An exact transcription of all the records below is required, without any images.

%%

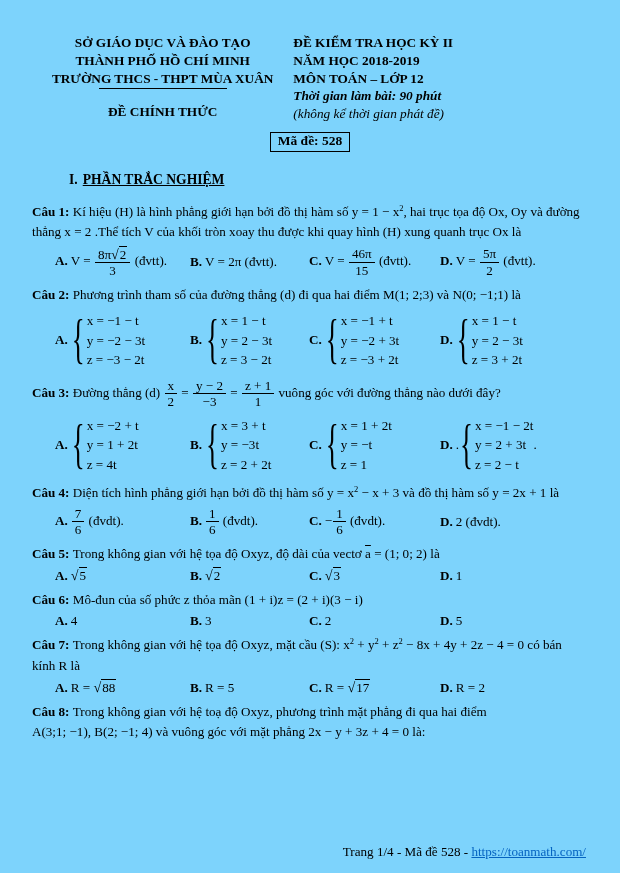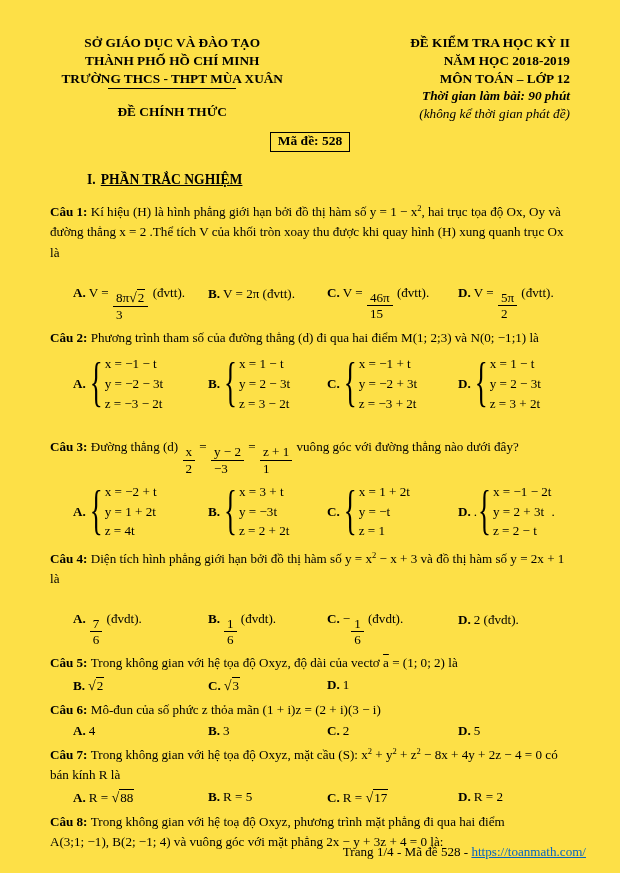--- a/index.html
+++ b/index.html
@@ -1,24 +1,24 @@
 <!DOCTYPE html>
 <html><head>
 <meta charset="utf-8">
 <style>
   html,body{margin:0;padding:0;background:#e8e8e8;}
   .page{
-    width:620px;height:873px;position:relative;background:#fde047;
+    width:620px;height:873px;position:relative;background:#7dd3fc;
     font-family:"Liberation Serif",serif;color:#000;
-    padding:0 50px;box-sizing:border-box;overflow:hidden;margin:0 auto;
+    padding:0 32px;box-sizing:border-box;overflow:hidden;margin:0 auto;
   }
   
   .header{display:flex;padding-top:34px;}
   .header-left{width:47%;text-align:center;}
-  .header-right{width:53%;text-align:right;}
+  .header-right{width:53%;text-align:left;}
   .hl{font-weight:bold;font-size:13.3px;line-height:1.34;}
   .school-underline{width:128px;border-bottom:1.4px solid #000;margin:1px auto 0;}
   .official{margin-top:14px;}
   .pages-note{font-style:italic;}
   .hr-line{font-weight:bold;font-size:13.3px;line-height:1.34;}
   .hr-duration{font-weight:bold;font-style:italic;font-size:13.3px;line-height:1.34;}
   .hr-duration-note{font-style:italic;font-size:13.3px;line-height:1.34;}
   
   .code-box-wrap{text-align:center;margin-top:8px;}
   .code-box{display:inline-block;border:1.6px solid #000;padding:0 7px 2px;font-weight:bold;font-size:13.5px;}
@@ -33,21 +33,21 @@
     display:grid;grid-template-columns:135px 119px 131px auto;
     padding-left:23px;margin:3px 0 5px;align-items:center;
   }
   .opt{white-space:nowrap;}
   .opt-label{font-weight:bold;margin-right:3px;}
   .cases-row{margin:6px 0 8px;}
   .cases-row .opt{display:flex;align-items:center;}
   .cases-row .opt-content{display:inline-flex;align-items:center;}
   
   sup{font-size:0.65em;line-height:0;}
-  .frac{display:inline-block;vertical-align:middle;line-height:1.18;padding:0 1px;margin-top:23px;}
+  .frac{display:inline-block;vertical-align:middle;text-align:center;line-height:1.18;padding:0 1px;}
   .frac .num{display:block;border-bottom:1.1px solid #000;padding:0 3px;}
   .frac .den{display:block;padding:0 3px;}
   .sqrt{white-space:nowrap;}
   .sqrt .rad{font-size:1.08em;}
   .sqrt .arg{border-top:1.1px solid #000;padding:0 1px;}
   .cases{display:inline-flex;align-items:center;vertical-align:middle;}
   .cases .brace{display:inline-block;font-size:27px;transform:scaleY(2.05);transform-origin:50% 52%;margin:0 2px 0 1px;line-height:1;}
   .case-lines{display:inline-block;}
   .case-line{display:block;line-height:1.5;}
   .ol{text-decoration:overline;}
@@ -212,20 +212,21 @@
         <div class="q-options">
           <span class="opt"><span class="opt-label">A.</span><span class="opt-content"><span class="frac"><span class="num">7</span><span class="den">6</span></span> (đvdt).</span></span>
           <span class="opt"><span class="opt-label">B.</span><span class="opt-content"><span class="frac"><span class="num">1</span><span class="den">6</span></span> (đvdt).</span></span>
           <span class="opt"><span class="opt-label">C.</span><span class="opt-content">−<span class="frac"><span class="num">1</span><span class="den">6</span></span> (đvdt).</span></span>
           <span class="opt"><span class="opt-label">D.</span><span class="opt-content">2 (đvdt).</span></span>
         </div>
       </div>
       <div class="question">
         <div class="q-body"><span class="q-label">Câu 5: </span>Trong không gian với hệ tọa độ Oxyz, độ dài của vectơ <span class="ol">a</span> = (1; 0; 2) là</div>
         <div class="q-options">
+          <span class="opt"><span class="opt-label">A.</span><span class="opt-content"><span class="sqrt"><span class="rad">√</span><span class="arg">5</span></span></span></span>
           <span class="opt"><span class="opt-label">B.</span><span class="opt-content"><span class="sqrt"><span class="rad">√</span><span class="arg">2</span></span></span></span>
           <span class="opt"><span class="opt-label">C.</span><span class="opt-content"><span class="sqrt"><span class="rad">√</span><span class="arg">3</span></span></span></span>
           <span class="opt"><span class="opt-label">D.</span><span class="opt-content">1</span></span>
         </div>
       </div>
       <div class="question">
         <div class="q-body"><span class="q-label">Câu 6: </span>Mô-đun của số phức z thỏa mãn (1 + i)z = (2 + i)(3 − i)</div>
         <div class="q-options">
           <span class="opt"><span class="opt-label">A.</span><span class="opt-content">4</span></span>
           <span class="opt"><span class="opt-label">B.</span><span class="opt-content">3</span></span>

%%

EXERCISE RESULT
--- a/index.html
+++ b/index.html
@@ -1,24 +1,24 @@
 <!DOCTYPE html>
 <html><head>
 <meta charset="utf-8">
 <style>
   html,body{margin:0;padding:0;background:#e8e8e8;}
   .page{
-    width:620px;height:873px;position:relative;background:#fde047;
+    width:620px;height:873px;position:relative;background:#7dd3fc;
     font-family:"Liberation Serif",serif;color:#000;
-    padding:0 50px;box-sizing:border-box;overflow:hidden;margin:0 auto;
+    padding:0 32px;box-sizing:border-box;overflow:hidden;margin:0 auto;
   }
   
   .header{display:flex;padding-top:34px;}
   .header-left{width:47%;text-align:center;}
-  .header-right{width:53%;text-align:right;}
+  .header-right{width:53%;text-align:left;}
   .hl{font-weight:bold;font-size:13.3px;line-height:1.34;}
   .school-underline{width:128px;border-bottom:1.4px solid #000;margin:1px auto 0;}
   .official{margin-top:14px;}
   .pages-note{font-style:italic;}
   .hr-line{font-weight:bold;font-size:13.3px;line-height:1.34;}
   .hr-duration{font-weight:bold;font-style:italic;font-size:13.3px;line-height:1.34;}
   .hr-duration-note{font-style:italic;font-size:13.3px;line-height:1.34;}
   
   .code-box-wrap{text-align:center;margin-top:8px;}
   .code-box{display:inline-block;border:1.6px solid #000;padding:0 7px 2px;font-weight:bold;font-size:13.5px;}
@@ -33,21 +33,21 @@
     display:grid;grid-template-columns:135px 119px 131px auto;
     padding-left:23px;margin:3px 0 5px;align-items:center;
   }
   .opt{white-space:nowrap;}
   .opt-label{font-weight:bold;margin-right:3px;}
   .cases-row{margin:6px 0 8px;}
   .cases-row .opt{display:flex;align-items:center;}
   .cases-row .opt-content{display:inline-flex;align-items:center;}
   
   sup{font-size:0.65em;line-height:0;}
-  .frac{display:inline-block;vertical-align:middle;line-height:1.18;padding:0 1px;margin-top:23px;}
+  .frac{display:inline-block;vertical-align:middle;text-align:center;line-height:1.18;padding:0 1px;}
   .frac .num{display:block;border-bottom:1.1px solid #000;padding:0 3px;}
   .frac .den{display:block;padding:0 3px;}
   .sqrt{white-space:nowrap;}
   .sqrt .rad{font-size:1.08em;}
   .sqrt .arg{border-top:1.1px solid #000;padding:0 1px;}
   .cases{display:inline-flex;align-items:center;vertical-align:middle;}
   .cases .brace{display:inline-block;font-size:27px;transform:scaleY(2.05);transform-origin:50% 52%;margin:0 2px 0 1px;line-height:1;}
   .case-lines{display:inline-block;}
   .case-line{display:block;line-height:1.5;}
   .ol{text-decoration:overline;}
@@ -212,20 +212,21 @@
         <div class="q-options">
           <span class="opt"><span class="opt-label">A.</span><span class="opt-content"><span class="frac"><span class="num">7</span><span class="den">6</span></span> (đvdt).</span></span>
           <span class="opt"><span class="opt-label">B.</span><span class="opt-content"><span class="frac"><span class="num">1</span><span class="den">6</span></span> (đvdt).</span></span>
           <span class="opt"><span class="opt-label">C.</span><span class="opt-content">−<span class="frac"><span class="num">1</span><span class="den">6</span></span> (đvdt).</span></span>
           <span class="opt"><span class="opt-label">D.</span><span class="opt-content">2 (đvdt).</span></span>
         </div>
       </div>
       <div class="question">
         <div class="q-body"><span class="q-label">Câu 5: </span>Trong không gian với hệ tọa độ Oxyz, độ dài của vectơ <span class="ol">a</span> = (1; 0; 2) là</div>
         <div class="q-options">
+          <span class="opt"><span class="opt-label">A.</span><span class="opt-content"><span class="sqrt"><span class="rad">√</span><span class="arg">5</span></span></span></span>
           <span class="opt"><span class="opt-label">B.</span><span class="opt-content"><span class="sqrt"><span class="rad">√</span><span class="arg">2</span></span></span></span>
           <span class="opt"><span class="opt-label">C.</span><span class="opt-content"><span class="sqrt"><span class="rad">√</span><span class="arg">3</span></span></span></span>
           <span class="opt"><span class="opt-label">D.</span><span class="opt-content">1</span></span>
         </div>
       </div>
       <div class="question">
         <div class="q-body"><span class="q-label">Câu 6: </span>Mô-đun của số phức z thỏa mãn (1 + i)z = (2 + i)(3 − i)</div>
         <div class="q-options">
           <span class="opt"><span class="opt-label">A.</span><span class="opt-content">4</span></span>
           <span class="opt"><span class="opt-label">B.</span><span class="opt-content">3</span></span>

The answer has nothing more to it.